By Bill Trott
WASHINGTON (Reuters) - Jack Germond, the gruff and rumpled "fat man" of American political journalism best known for his coverage of presidential campaigns, died on Wednesday at the age of 85.
He died "peacefully and quickly" early in the morning at his home in West Virginia after recently finishing a novel, his wife, Alice, said in an email sent to friends and journalists.
As a reporter and columnist for Gannett Newspapers, the Washington Star and the Baltimore Sun and a commentator on television shows like "The McLaughlin Group," Germond was on the top rung of political journalists.
"He had a bold journalistic ethic, and that matters. He was fortunate to spend his life working at a job he would have done for free during some halcyon times in the newspaper business," his wife wrote.
Germond was among a group of young reporters who decided to take a more behind-the-scenes look at politics in the wake of the 1960 presidential race, spurred in part by Theodore White's book, "Making of the President, 1960."
The Boston-born Germond, who covered the campaign in 1960, and his colleagues were eager to get to know the candidates but also worked to find out what was going on behind the marbled edifices of the nation's capital.
"The joy of covering politics ... is the joy of knowing America and of telling the readers how things work, to the extent you can find out," Germond wrote in his autobiography, "Fat Man in a Middle Seat."
A balding, rotund man with a gravelly voice and a taste for Scotch and the racetrack, Germond was seen by his colleagues as the epitome of a hard-nosed journalist.
He covered politics first for Gannett in Rochester and Albany, New York, and then in Washington beginning in 1961. He later served as Gannett's Washington bureau chief for four years before leaving for the Washington Star in 1973.
There, beginning in 1977, he teamed up with Jules Witcover, a former Washington Post reporter, to form one of the most respected writing duos in American journalism.
When the Star folded in 1981, they went to the Baltimore Sun where they continued their column until Germond retired at the end of 2000. Germond and Alice, his second wife, moved to West Virginia, and he still wrote occasionally for the dailybeast.com and other outlets.
Germond and Witcover also wrote a series of books together, including one on each presidential race from 1980 through 1992.
Germond died having just finished writing a political novel that he had been pondering for years, his wife said.
TOO MUCH TV SHOUTING
Germond appeared for 15 years on "The McLaughlin Group" television show as the most liberal member of a team that presented different views of Washington issues.
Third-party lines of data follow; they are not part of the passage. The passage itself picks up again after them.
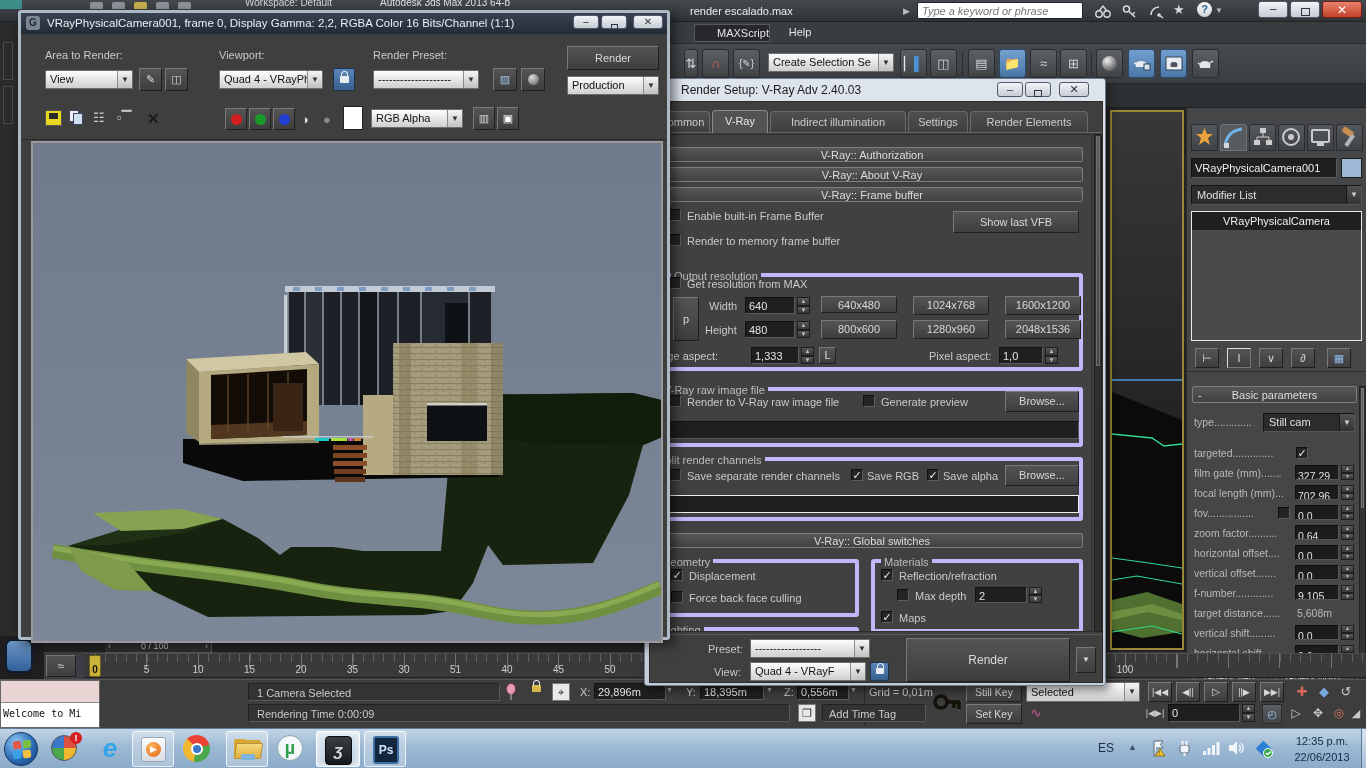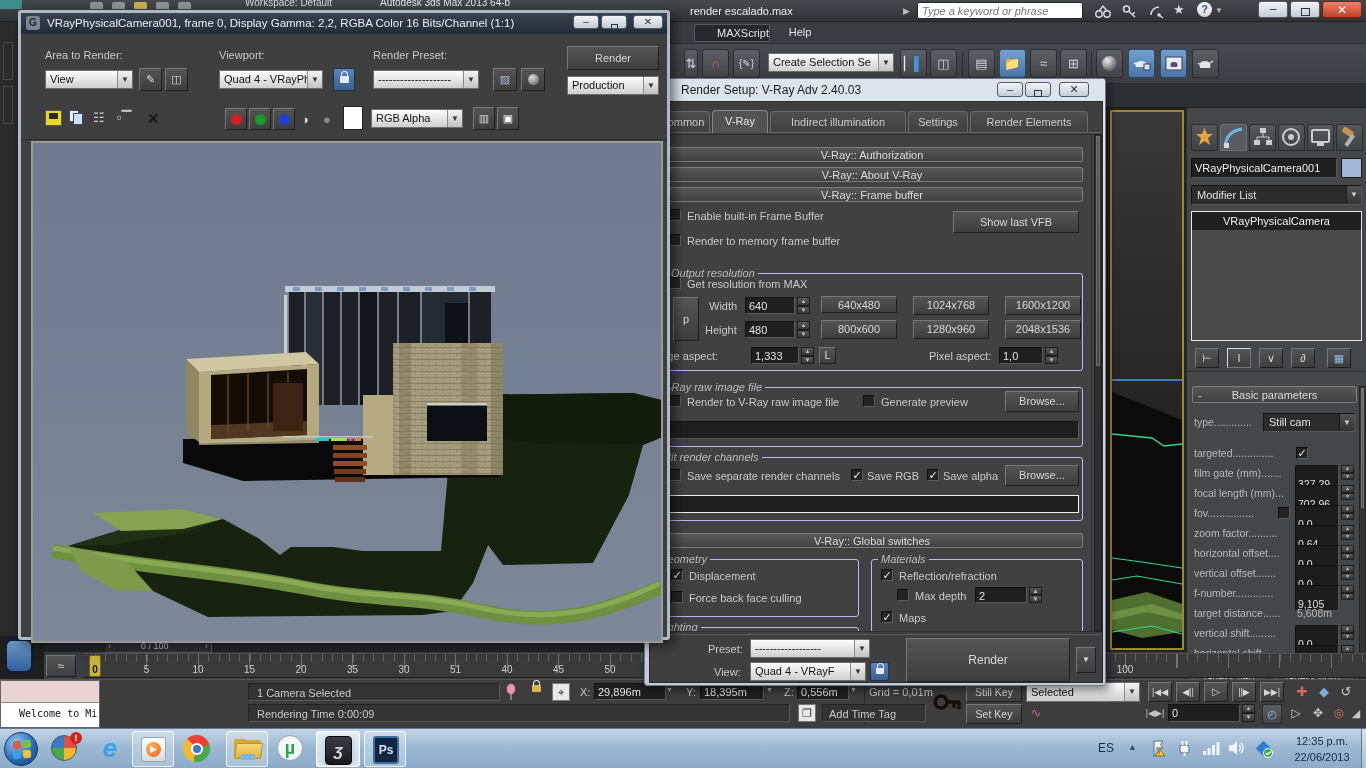"Output resolution" .grp { border: 1px solid #c4b5fd -> 4px solid #c4b5fd; font-style: italic -> none }
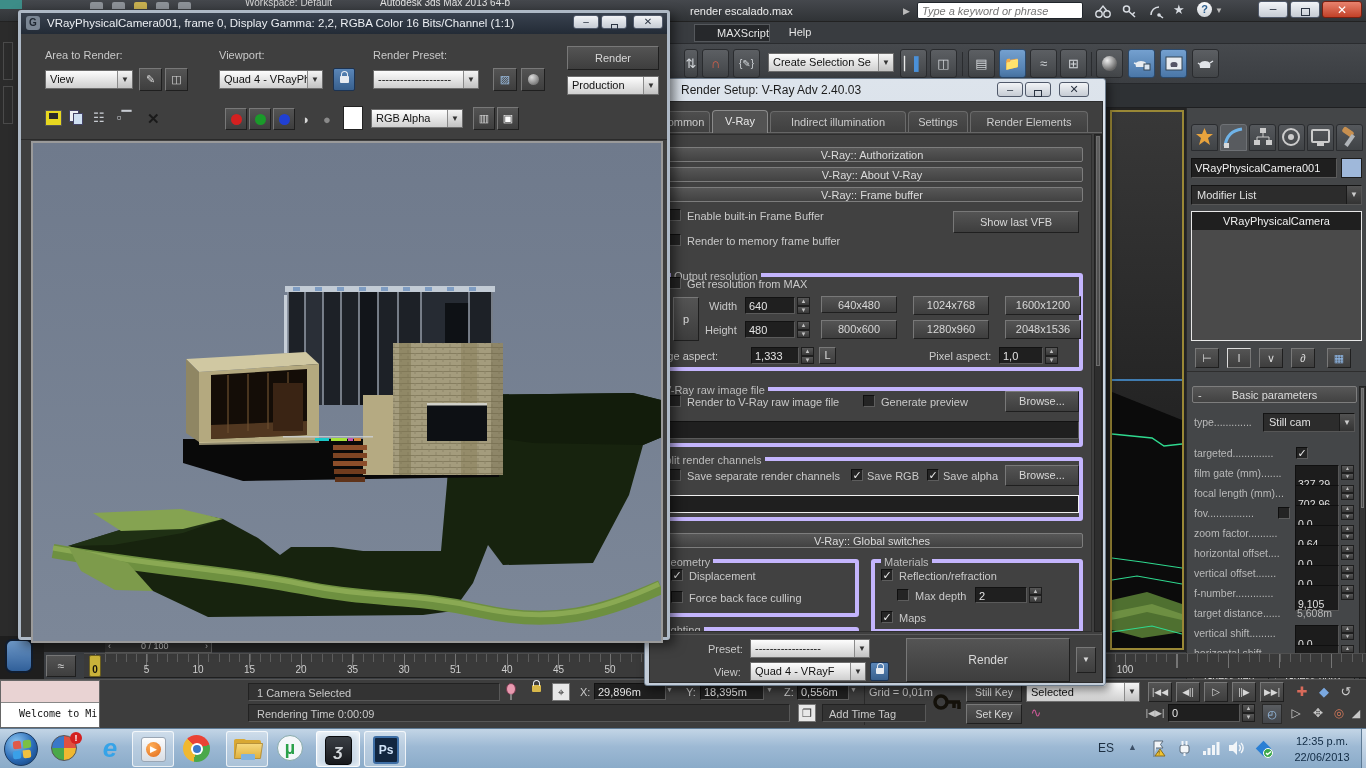"327,29" .pr-fld { padding: 12px 2px -> 4px 2px }
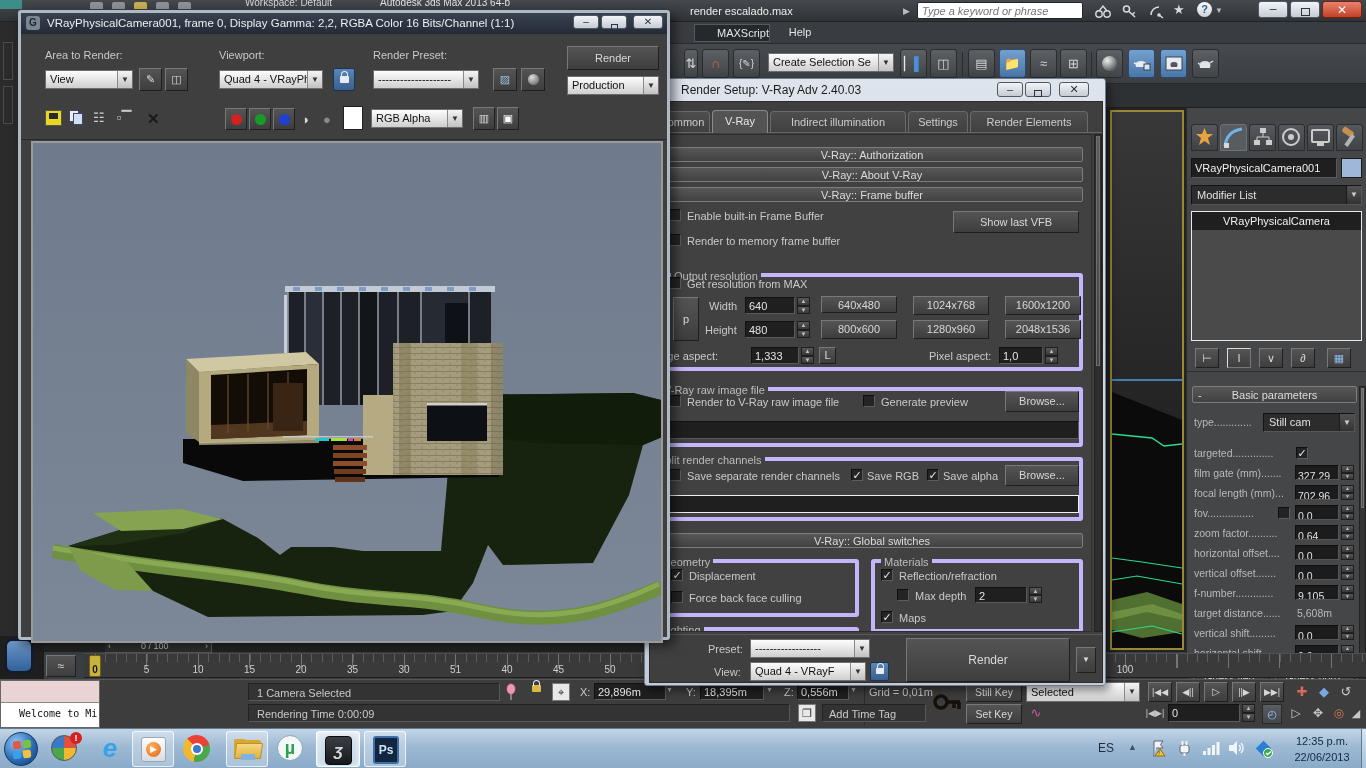"Welcome to Mi" div { padding: 0 18px -> 0 2px }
He quit when he decided the show had become too much of a shouting match and not enough of an exchange of ideas.
He also worked as an analyst on CNN and a panelist on Washington Week in Review.
Germond called himself a "leading advocate and practitioner of what the political scientists disparage as racehorse journalism, which means putting the emphasis on winners and losers rather than the issues."
By the 2000 presidential campaign, he had become disenchanted with what he saw as the programmed and poll-driven nature of the races. "Politics have gotten nastier as well as duller," Germond said.
While his writings and commentary were staples of Washington journalism, Germond said his looks and mannerisms sometimes worked against him.
He said he once did not get a job because the executives saw "a fat bald guy who looked unkempt even in a freshly pressed suit and a Brooks Brothers shirt, who played poker and the horses rather than golf, who didn't give dinner parties except for friends, and who sometimes drank too much. I was ... a cultural misfit."
But his peers saw him as a man who knew his stuff and gave good advice.
"He's got unbelievable judgment about people and politics," Paul West, the Sun's Washington bureau chief, said at the time of Germond's retirement. "He's been a father-confessor to generations of reporters."